What needs to be done =
Each line in the records below, from the one that contains "[191,419,406,433] features, applications" to the one that contains "[110,801,207,814] ruby main.rb", should be reproduced exactly, the first and last included.

[Before-and-after change records]
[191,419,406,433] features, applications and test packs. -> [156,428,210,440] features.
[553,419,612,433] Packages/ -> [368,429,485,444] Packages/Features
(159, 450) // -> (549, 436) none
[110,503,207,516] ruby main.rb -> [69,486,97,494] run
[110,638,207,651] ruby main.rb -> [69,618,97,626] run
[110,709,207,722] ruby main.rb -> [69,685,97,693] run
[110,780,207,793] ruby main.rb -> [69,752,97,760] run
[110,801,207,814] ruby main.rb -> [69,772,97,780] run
---
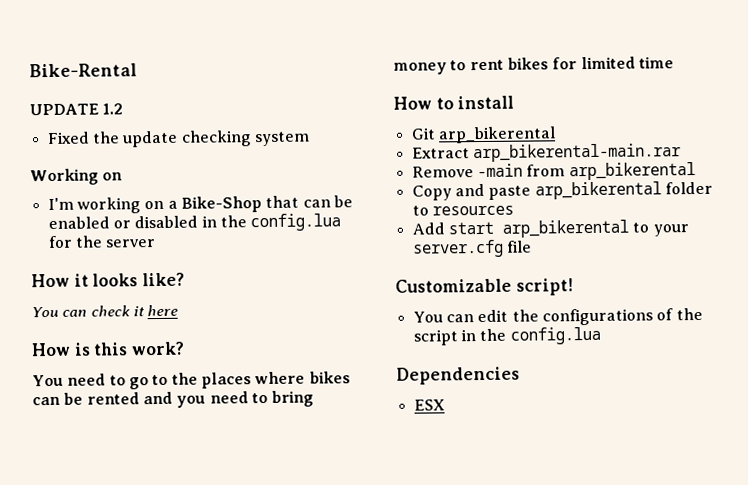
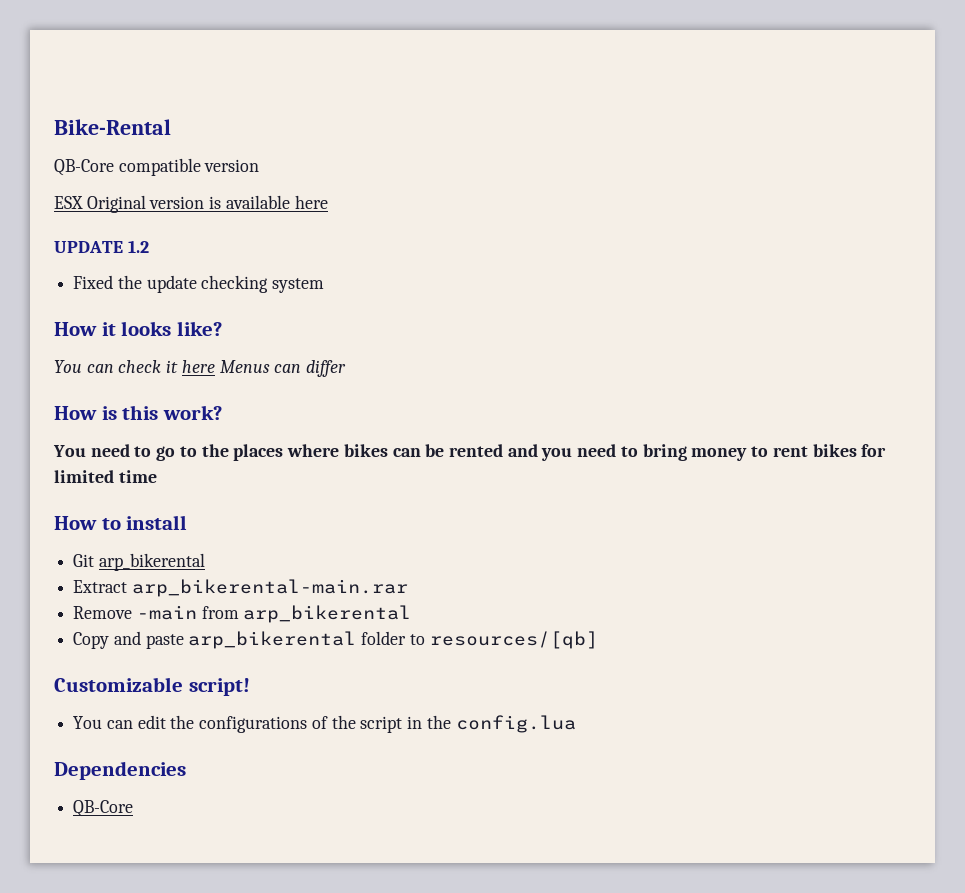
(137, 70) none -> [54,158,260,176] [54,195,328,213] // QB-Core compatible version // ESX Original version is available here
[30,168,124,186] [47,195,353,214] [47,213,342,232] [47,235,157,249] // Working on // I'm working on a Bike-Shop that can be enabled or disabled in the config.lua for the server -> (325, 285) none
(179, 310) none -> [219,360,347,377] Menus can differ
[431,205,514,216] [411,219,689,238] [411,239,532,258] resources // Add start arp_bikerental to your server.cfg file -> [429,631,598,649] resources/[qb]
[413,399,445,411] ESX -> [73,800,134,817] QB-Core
---
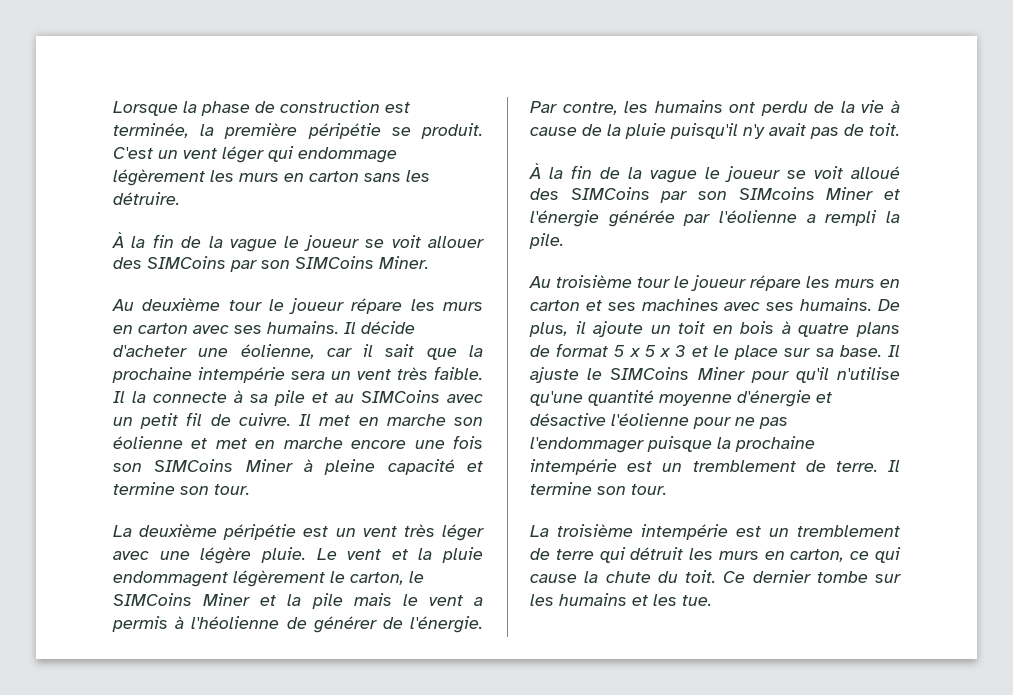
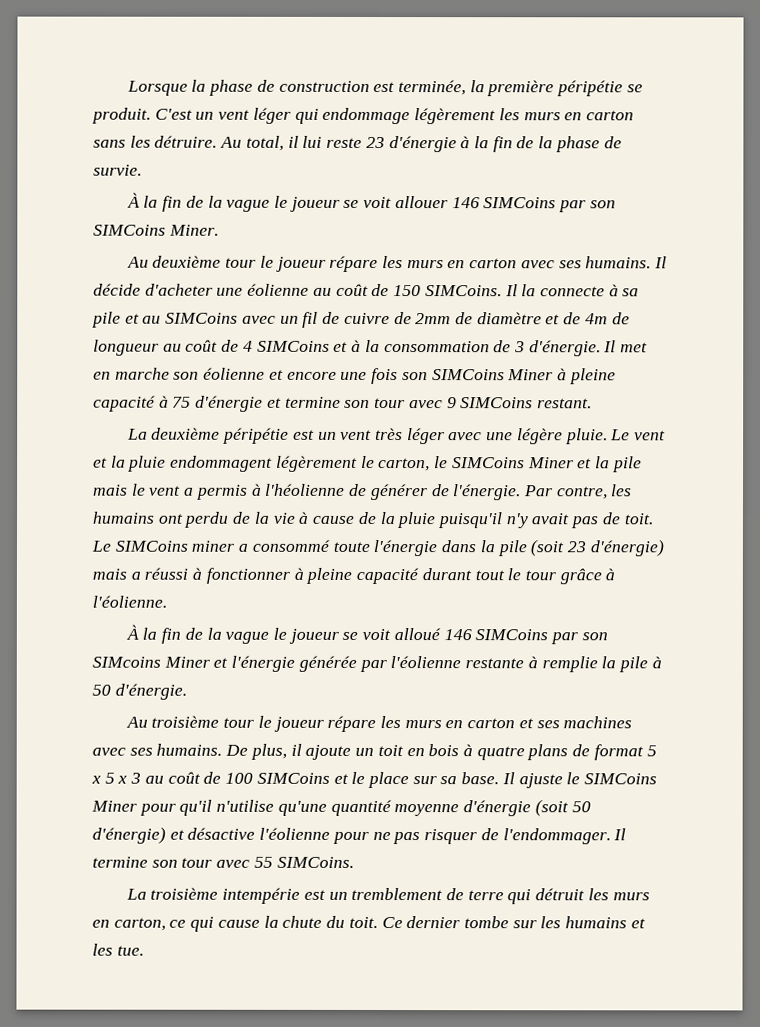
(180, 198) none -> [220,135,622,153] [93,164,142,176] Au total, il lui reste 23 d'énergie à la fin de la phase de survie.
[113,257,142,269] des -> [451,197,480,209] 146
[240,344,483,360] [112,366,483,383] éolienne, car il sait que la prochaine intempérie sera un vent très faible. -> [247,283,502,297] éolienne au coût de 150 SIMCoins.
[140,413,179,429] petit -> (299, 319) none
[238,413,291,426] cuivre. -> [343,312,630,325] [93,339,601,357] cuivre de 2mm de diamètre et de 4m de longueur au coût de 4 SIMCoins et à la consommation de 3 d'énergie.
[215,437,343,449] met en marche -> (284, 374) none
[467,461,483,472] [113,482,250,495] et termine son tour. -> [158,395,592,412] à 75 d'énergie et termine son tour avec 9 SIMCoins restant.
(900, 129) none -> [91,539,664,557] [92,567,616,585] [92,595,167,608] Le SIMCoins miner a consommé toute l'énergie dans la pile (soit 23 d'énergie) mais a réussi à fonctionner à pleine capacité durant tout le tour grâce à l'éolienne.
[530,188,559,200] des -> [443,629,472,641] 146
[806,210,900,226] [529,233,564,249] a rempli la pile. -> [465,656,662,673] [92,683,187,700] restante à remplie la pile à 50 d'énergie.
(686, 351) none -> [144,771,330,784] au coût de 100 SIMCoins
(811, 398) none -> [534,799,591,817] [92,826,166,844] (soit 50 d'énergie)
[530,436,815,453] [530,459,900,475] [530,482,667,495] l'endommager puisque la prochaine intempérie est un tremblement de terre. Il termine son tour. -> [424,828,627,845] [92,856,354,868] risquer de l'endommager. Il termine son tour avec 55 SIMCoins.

Exercise output =
[191,419,406,433] features, applications and test packs. -> [156,428,210,440] features.
[553,419,612,433] Packages/ -> [368,429,485,444] Packages/Features
(159, 450) // -> (549, 436) none
[110,503,207,516] ruby main.rb -> [69,486,97,494] run
[110,638,207,651] ruby main.rb -> [69,618,97,626] run
[110,709,207,722] ruby main.rb -> [69,685,97,693] run
[110,780,207,793] ruby main.rb -> [69,752,97,760] run
[110,801,207,814] ruby main.rb -> [69,772,97,780] run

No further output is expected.